As Ali has said above, if she's over 4 months old, then no matter when she's been to the toilet, if you find it tell her its wrong. Hold her nose over the offending mess, give a firm No and take her outside and give the toilet command, so she can associate that toileting needs to be outside.

By the way have you named it when she toilets outside, ie Go Wee, Go Toilet etc. This helps her to understand that its a good thing to do outside. Next time she's out there and she does go toilet, name it whilst she's actually doing it. Be careful on to say Good Girl first as this may become the toilet command 

Once she's finished, tell her good girl, praise and give a treat.

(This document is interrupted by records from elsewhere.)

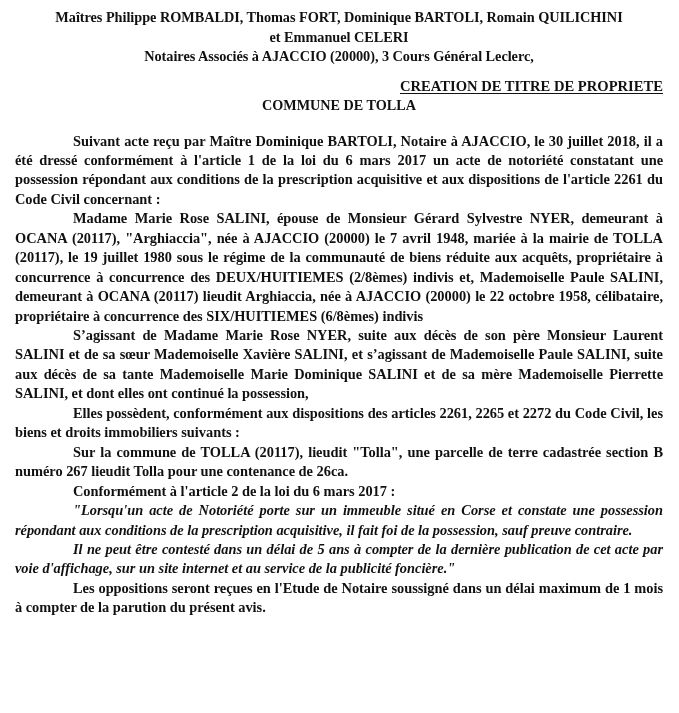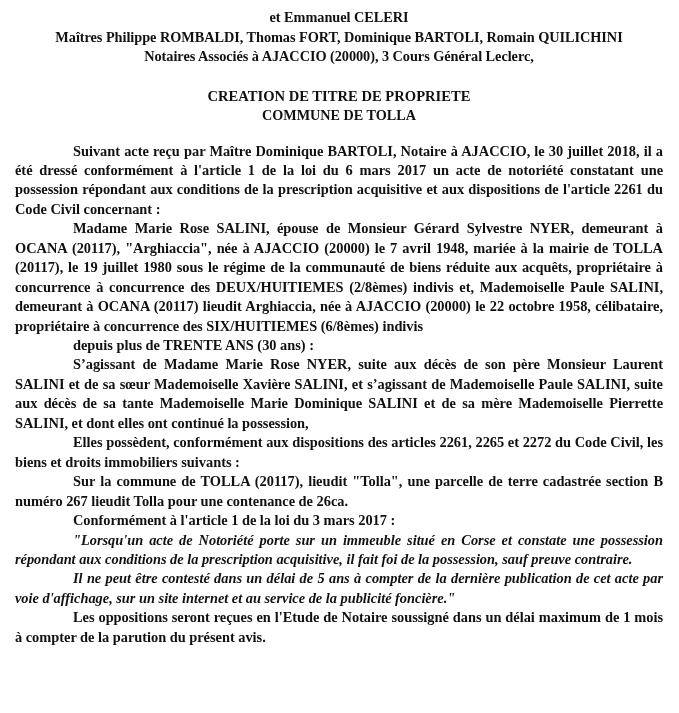--- a/index.html
+++ b/index.html
@@ -79,8 +79,8 @@
 <div class="page">
 
   <div class="hdr">
+    <div>Maîtres Philippe ROMBALDI, Thomas FORT, Dominique BARTOLI, Romain QUILICHINI</div>
     <div>et Emmanuel CELERI</div>
-    <div>Maîtres Philippe ROMBALDI, Thomas FORT, Dominique BARTOLI, Romain QUILICHINI</div>
     <div>Notaires Associés à AJACCIO (20000), 3 Cours Général Leclerc,</div>
   </div>
 

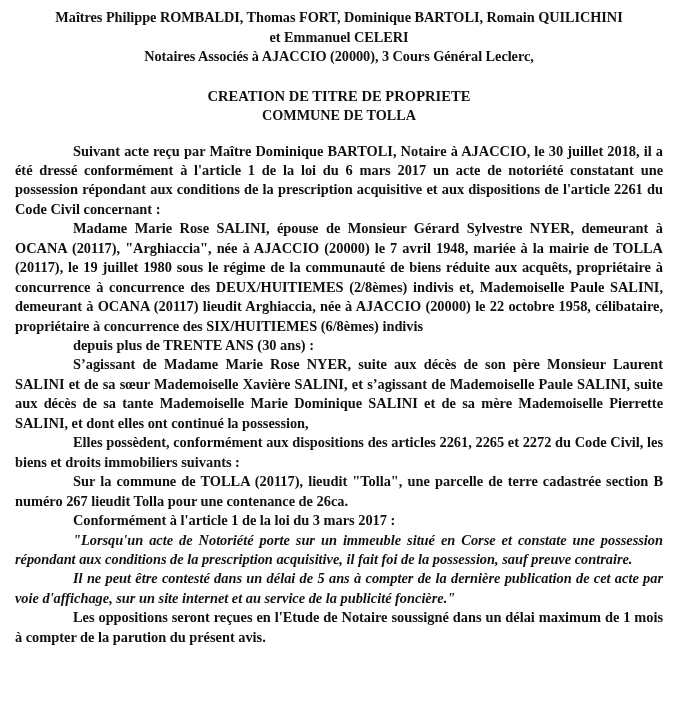--- a/index.html
+++ b/index.html
@@ -31,12 +31,13 @@
     letter-spacing: -0.05px;
   }
   .title {
-    text-align: center;
+    text-align: right;
     font-weight: bold;
     font-size: 14.6px;
     line-height: 19px;
+    text-decoration: underline;
     text-underline-offset: 2px;
-    margin-top: 20px;
+    margin-top: 10px;
   }
   .subtitle {
     text-align: center;

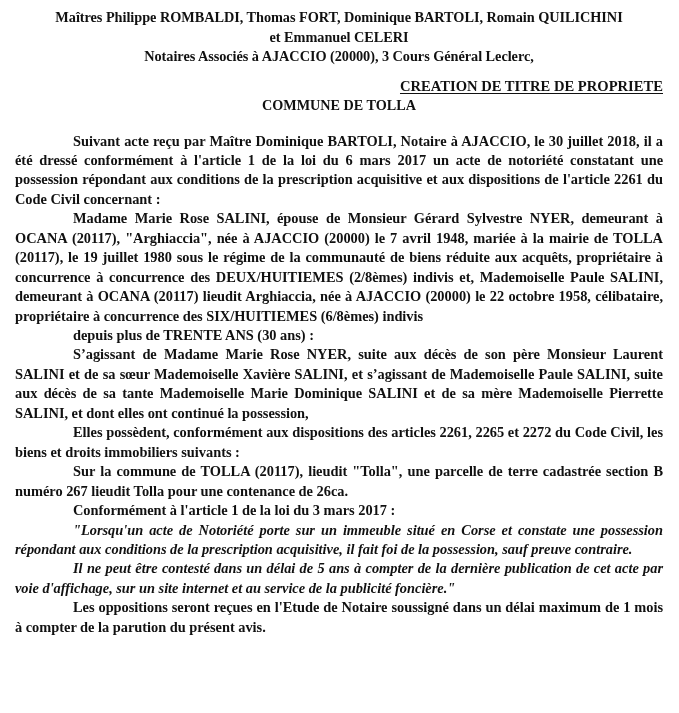--- a/index.html
+++ b/index.html
@@ -95,7 +95,6 @@
 
     <p class="para last-line-left">Madame Marie Rose SALINI, épouse de Monsieur Gérard Sylvestre NYER, demeurant à OCANA (20117), "Arghiaccia", née à AJACCIO (20000) le 7 avril 1948, mariée à la mairie de TOLLA (20117), le 19 juillet 1980 sous le régime de la communauté de biens réduite aux acquêts, propriétaire à concurrence à concurrence des DEUX/HUITIEMES (2/8èmes) indivis et, Mademoiselle Paule SALINI, demeurant à OCANA (20117) lieudit Arghiaccia, née à AJACCIO (20000) le 22 octobre 1958, célibataire, propriétaire à concurrence des SIX/HUITIEMES (6/8èmes) indivis</p>
 
-    <p class="para last-line-left">depuis plus de TRENTE ANS (30 ans) :</p>
 
     <p class="para last-line-left">S’agissant de Madame Marie Rose NYER, suite aux décès de son père Monsieur Laurent SALINI et de sa sœur Mademoiselle Xavière SALINI, et s’agissant de Mademoiselle Paule SALINI, suite aux décès de sa tante Mademoiselle Marie Dominique SALINI et de sa mère Mademoiselle Pierrette SALINI, et dont elles ont continué la possession,</p>
 

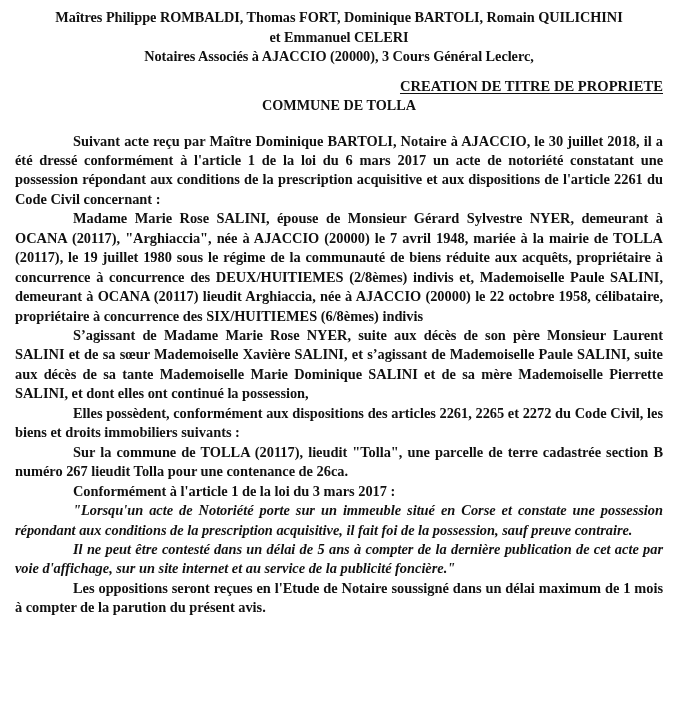--- a/index.html
+++ b/index.html
@@ -102,7 +102,7 @@
 
     <p class="para last-line-left">Sur la commune de TOLLA (20117), lieudit "Tolla", une parcelle de terre cadastrée section B numéro 267 lieudit Tolla pour une contenance de 26ca.</p>
 
-    <p class="para last-line-left">Conformément à l'article 1 de la loi du 3 mars 2017 :</p>
+    <p class="para last-line-left">Conformément à l'article 2 de la loi du 6 mars 2017 :</p>
 
     <p class="para ital last-line-left">"Lorsqu'un acte de Notoriété porte sur un immeuble situé en Corse et constate une possession répondant aux conditions de la prescription acquisitive, il fait foi de la possession, sauf preuve contraire.</p>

Good luck. She will succeed, girls are notorious at being slow to toilet train.


----------



## tessybear (May 1, 2011)

Bonnie wasnt very quick to learn toilet training either. I found what finally worked was (other than taking her outside every half hour) catching her in the act and whipping her outside with a firm no. This did require lots of following her around and looking for the signs ie sniffing the ground. It also helped taking her to the same place outside where there must have been lots her of her own pee smells!


----------



## lizzysmudge (Oct 24, 2011)

Smudge is just getting the hang of it now, we can go several days with no accidents, then whoops! But to be fair it's more my fault than hers........ I get lulled into a false sense of security!! I am doing the bell with her, again sometimes she is good.............other times I think she thinks it is a game! As I come running when the bell is hit!! Think I am not doing it quite right.............. So any tips on the bell I would really appreciate! nice to be back looking on the web site, had one heck of a time with my shoulder replacement op!!  but feeling more human now


----------



## Dulciedog (Jan 4, 2012)

Thank you to everyone for your useful tips and advice. Sorry for late response - don't often get on here! Just to update you all Dulcie seems to have cracked it! All the hard work and patience has paid off and had no accidents for the last 4 weeks hoorah! She also often goes through the night too so that's really good. Just got to work on the barking jumping up and nipping now lol!


----------



## MillieDog (Jun 1, 2011)

Well done Gaby so glad she's got the hang of it 
Did it all just click for her or did you have to try out a couple of the suggestions?


----------